What is being asked: For this exercise, write out the whole listing below exactly, omitting its images.

:: Input data

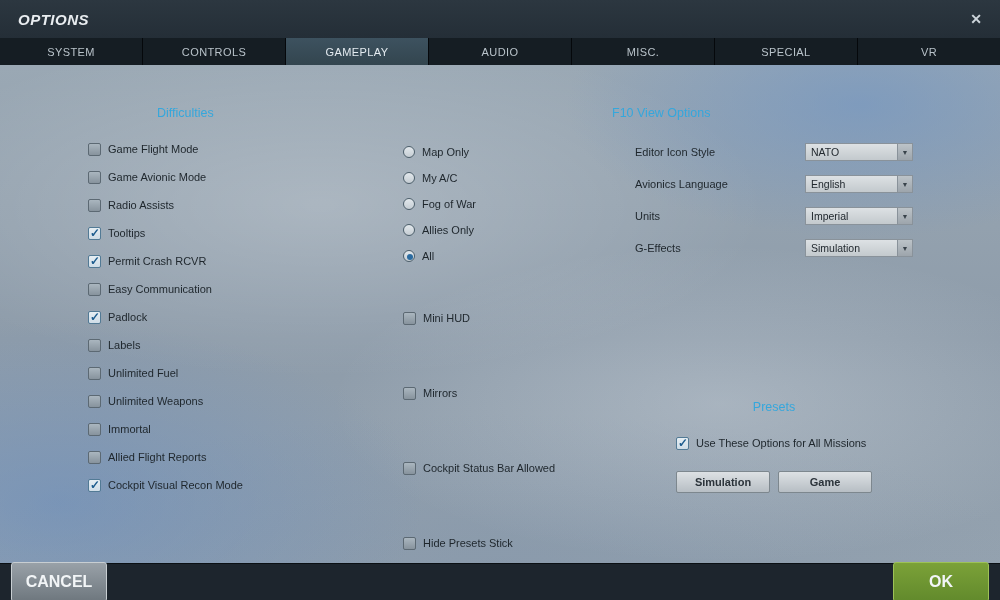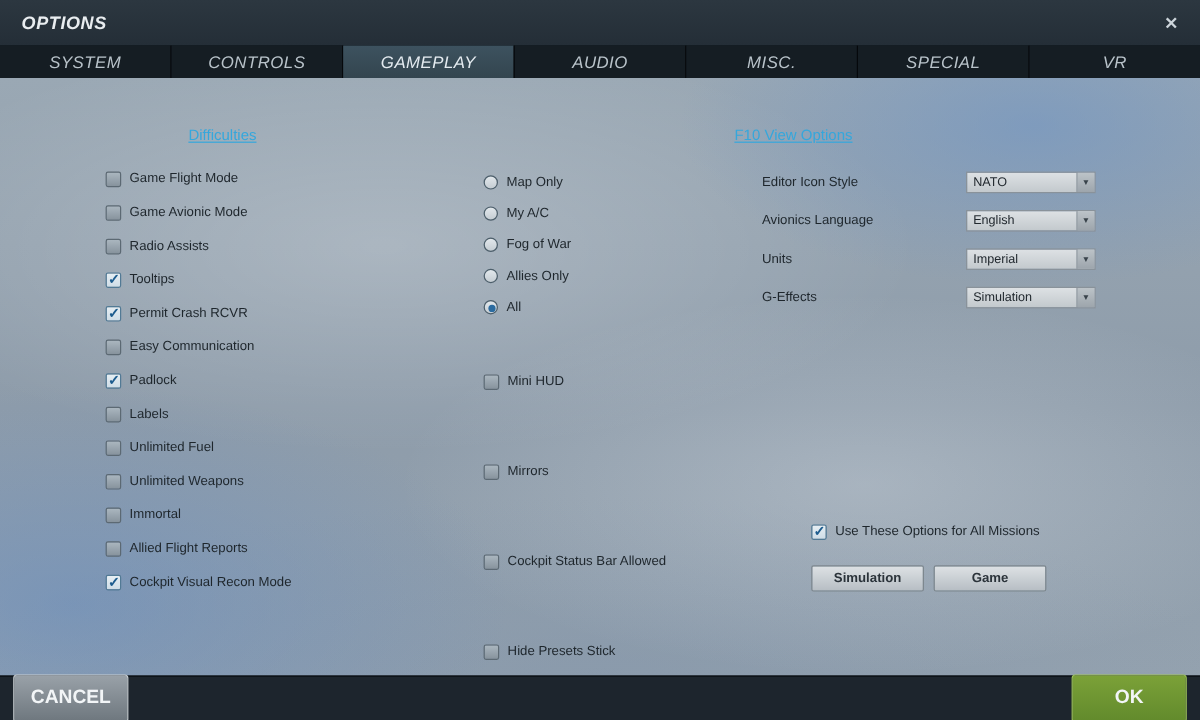--- a/index.html
+++ b/index.html
@@ -19,7 +19,7 @@
     display:flex; background:#0e1419; }
   .tab { flex:1; display:flex; align-items:center; justify-content:center;
     background:#151d23; border-right:1px solid #05080b; color:#b9c3ca;
-    font-size:14px; letter-spacing:0.4px; cursor:pointer;font-style:italic; }
+    font-size:11px; letter-spacing:0.4px; cursor:pointer; }
   .tab:last-child { border-right:none; }
   .tab.active { background:linear-gradient(180deg,#3d525f 0%,#33454f 100%); color:#e4ebf0; }
 

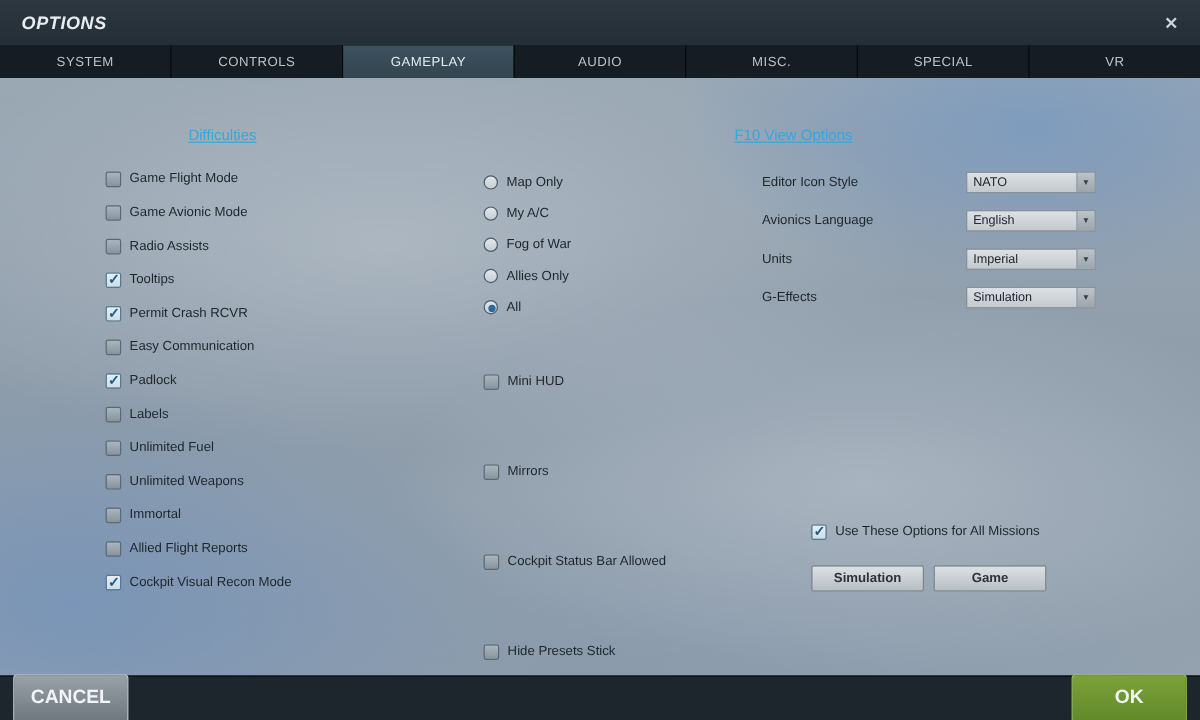--- a/index.html
+++ b/index.html
@@ -33,7 +33,7 @@
       radial-gradient(ellipse 700px 200px at 50% 100%,rgba(120,140,165,0.35), transparent 75%),
       linear-gradient(180deg,#9aa8b4 0%, #8e9caa 55%, #94a2af 100%); }
 
-  .section-header { position:absolute; font-size:12.5px; color:#35a7dc;text-decoration:underline; }
+  .section-header { position:absolute; font-size:12.5px; color:#35a7dc; }
 
   
   .vlist { position:absolute; display:flex; flex-direction:column; }

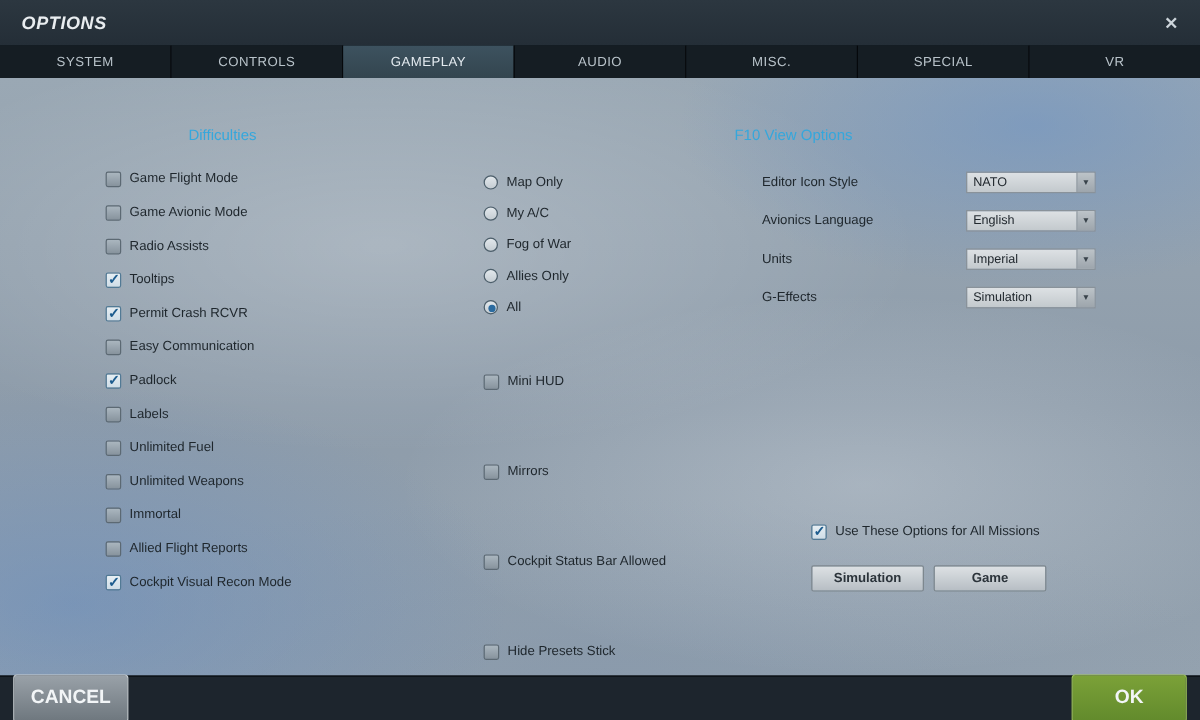--- a/index.html
+++ b/index.html
@@ -110,6 +110,7 @@
 
     <div class="section-header" style="left:157px; top:41px;">Difficulties</div>
     <div class="section-header" style="left:612px; top:41px;">F10 View Options</div>
+    <div class="section-header" style="left:635px; top:335px; width:278px; text-align:center;">Presets</div>
 
     <div class="vlist" style="left:88px; top:70px;">
       <div class="crow">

::::

Written answer:
--- a/index.html
+++ b/index.html
@@ -19,7 +19,7 @@
     display:flex; background:#0e1419; }
   .tab { flex:1; display:flex; align-items:center; justify-content:center;
     background:#151d23; border-right:1px solid #05080b; color:#b9c3ca;
-    font-size:14px; letter-spacing:0.4px; cursor:pointer;font-style:italic; }
+    font-size:11px; letter-spacing:0.4px; cursor:pointer; }
   .tab:last-child { border-right:none; }
   .tab.active { background:linear-gradient(180deg,#3d525f 0%,#33454f 100%); color:#e4ebf0; }
 

--- a/index.html
+++ b/index.html
@@ -33,7 +33,7 @@
       radial-gradient(ellipse 700px 200px at 50% 100%,rgba(120,140,165,0.35), transparent 75%),
       linear-gradient(180deg,#9aa8b4 0%, #8e9caa 55%, #94a2af 100%); }
 
-  .section-header { position:absolute; font-size:12.5px; color:#35a7dc;text-decoration:underline; }
+  .section-header { position:absolute; font-size:12.5px; color:#35a7dc; }
 
   
   .vlist { position:absolute; display:flex; flex-direction:column; }

--- a/index.html
+++ b/index.html
@@ -110,6 +110,7 @@
 
     <div class="section-header" style="left:157px; top:41px;">Difficulties</div>
     <div class="section-header" style="left:612px; top:41px;">F10 View Options</div>
+    <div class="section-header" style="left:635px; top:335px; width:278px; text-align:center;">Presets</div>
 
     <div class="vlist" style="left:88px; top:70px;">
       <div class="crow">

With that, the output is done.